The purpose of a water softener is to soften the water throughout the whole house. Water softeners work by adding a special salt to the water, thus removing calcium, magnesium, and iron which can clog and stain. Inside the water softener are resin “beads”, like grains of sand, that the metals attach themselves to. The water softener is programmed to do a “backwash” process once a week that releases these metals and flushes them down the drain. The water softener is installed at the point of entry to the house, however, it does not purify drinking water.
Water purifiers remove the substances that can cause staining and foul odours. Some of these commonly found in a house include the following:
Reverse Osmosis System
This system is installed under the kitchen sink, is compact, with only the special drinking water faucet visible beside the regular sink faucet. It works on the incoming water pressure to the house and is very energy efficient since hydro is not required in the operation.
This system costs approximately $750 plus installation. Filters need to be changed yearly, costing about $76 and the membrane is changed every two to five years at a cost of roughly $125. The Reverse Osmosis System combined with a Water Softener is considered the “Perfect City Combo” designed to treat both working and drinking water. A Water Softener protects and aids the Reverse Osmosis production.
The UV light is a disinfection unit that kills bacteria and viruses. It is highly recommended for well water and cisterns, and now is also becoming popular with city applications. This unit is installed in the basement or where the main water line comes into the house and treats both drinking and working water. They are sized by flow rate (gallons per minute) and range in size from 5 gallons per minute up to 12 gallons per minute (standard size), for a family of 4 or more. It is recommended that a sediment filter be installed before the UV light to remove dirt, rust, etc. and to protect the light from damage. It is not recommended that these units are used in areas with hard water unless a water softener is also installed (before the UV system). Pricing for these units ranges from $500 to $700 depending on the size. It is recommended that the UV bulb be changed yearly, costing approximately $90.

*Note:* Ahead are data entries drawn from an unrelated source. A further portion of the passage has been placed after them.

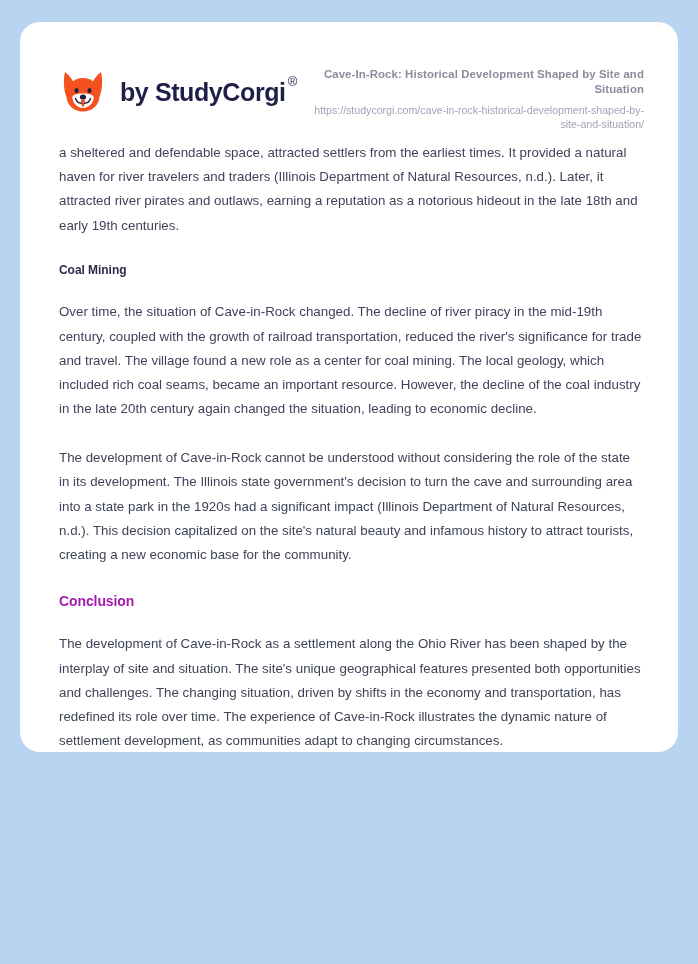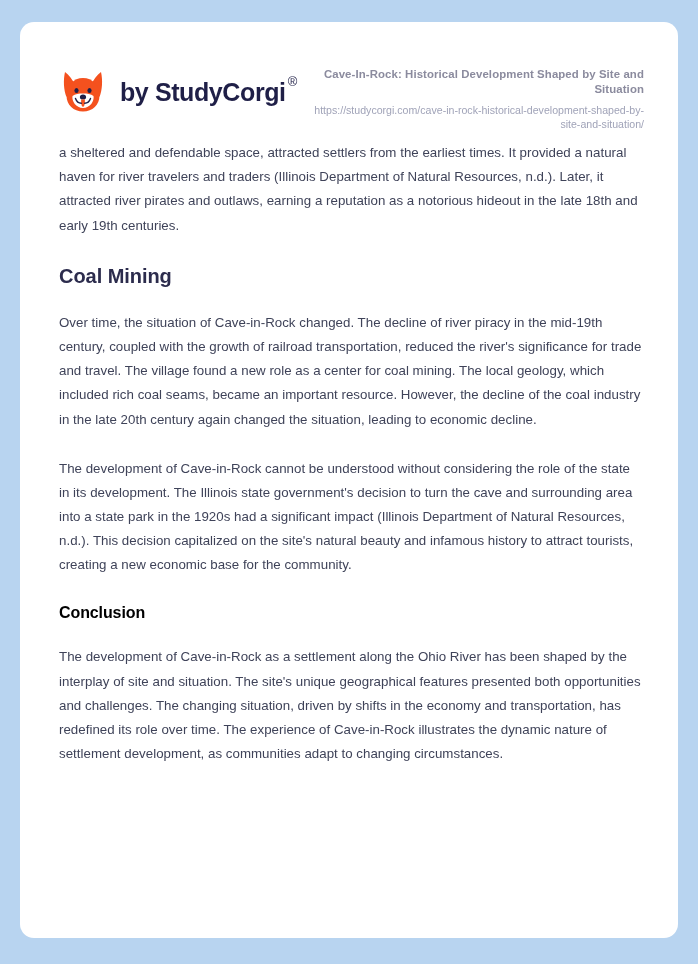"by StudyCorgi" .page-card { border-radius: 14px -> 20px; height: 916px -> 730px }
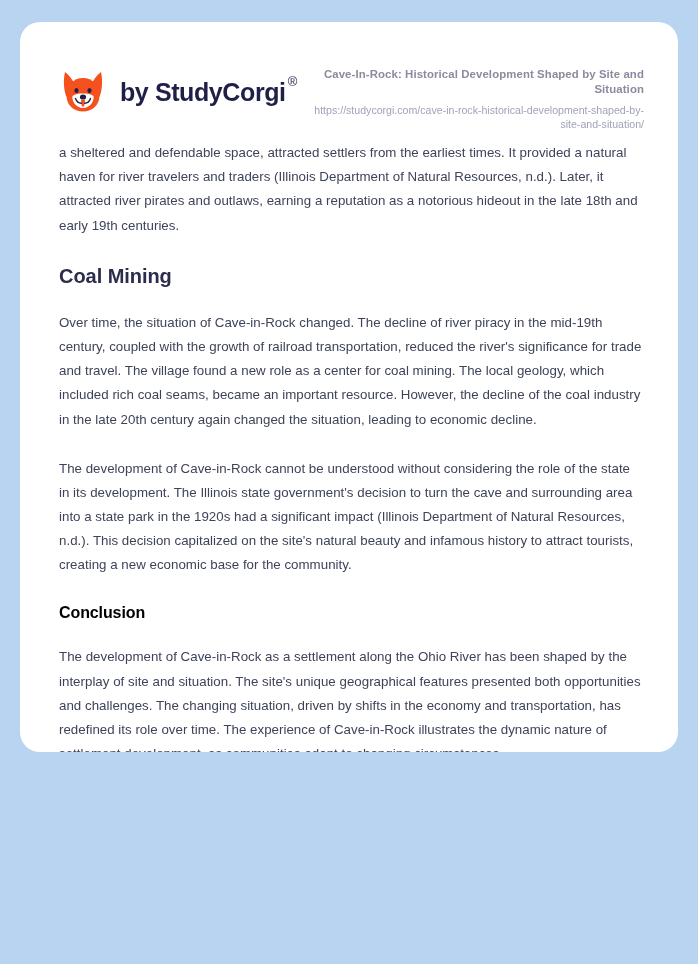"Coal Mining" h3.section-title { font-size: 20px -> 12px }
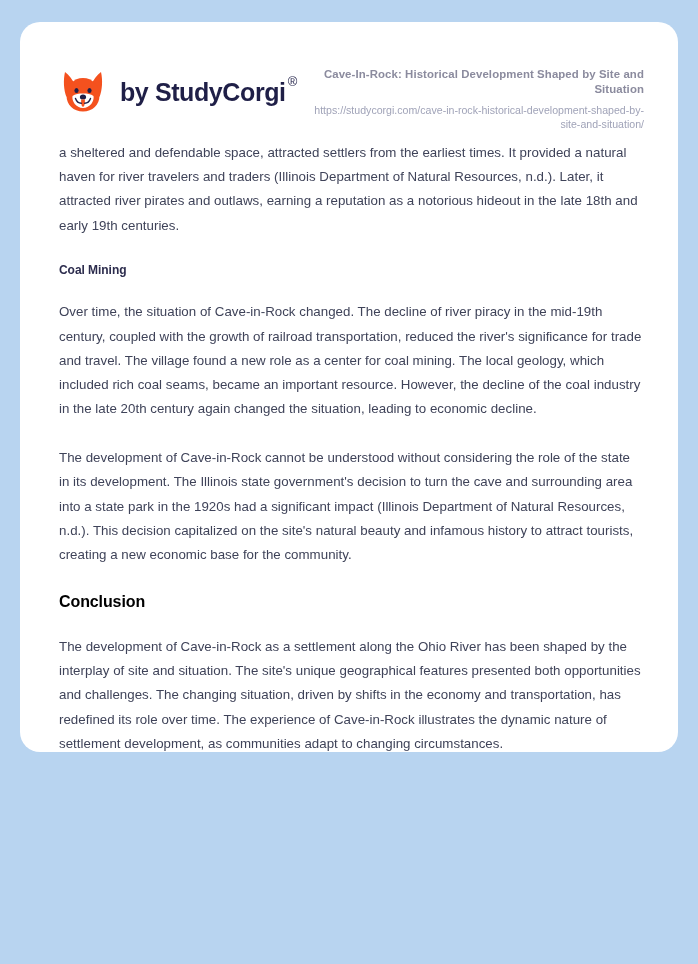"Conclusion" h2.section-title { color: #000000 -> #a21caf; font-size: 16px -> 14px }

Another method used to remove contaminants from water is called filtration. These systems are available in various forms from a simple system such as Brita, to counter top filter systems that attach to kitchen or bathroom faucets to under counter filters that are installed under the kitchen sink. The most common system found in homes today is the cartridge that hooks up to the cold water line in the basement and filters the water for the whole house. It is very inexpensive, costing approximately $50 for the unit. The carbon filters are about $9 each and must be changed every 3 months or 50,000 gallons of water. The filtration system, however, has a limited capacity regarding water treatment. The only contaminants that are removed are specifically related to the filter cartridge used and is not as thorough as a purification system.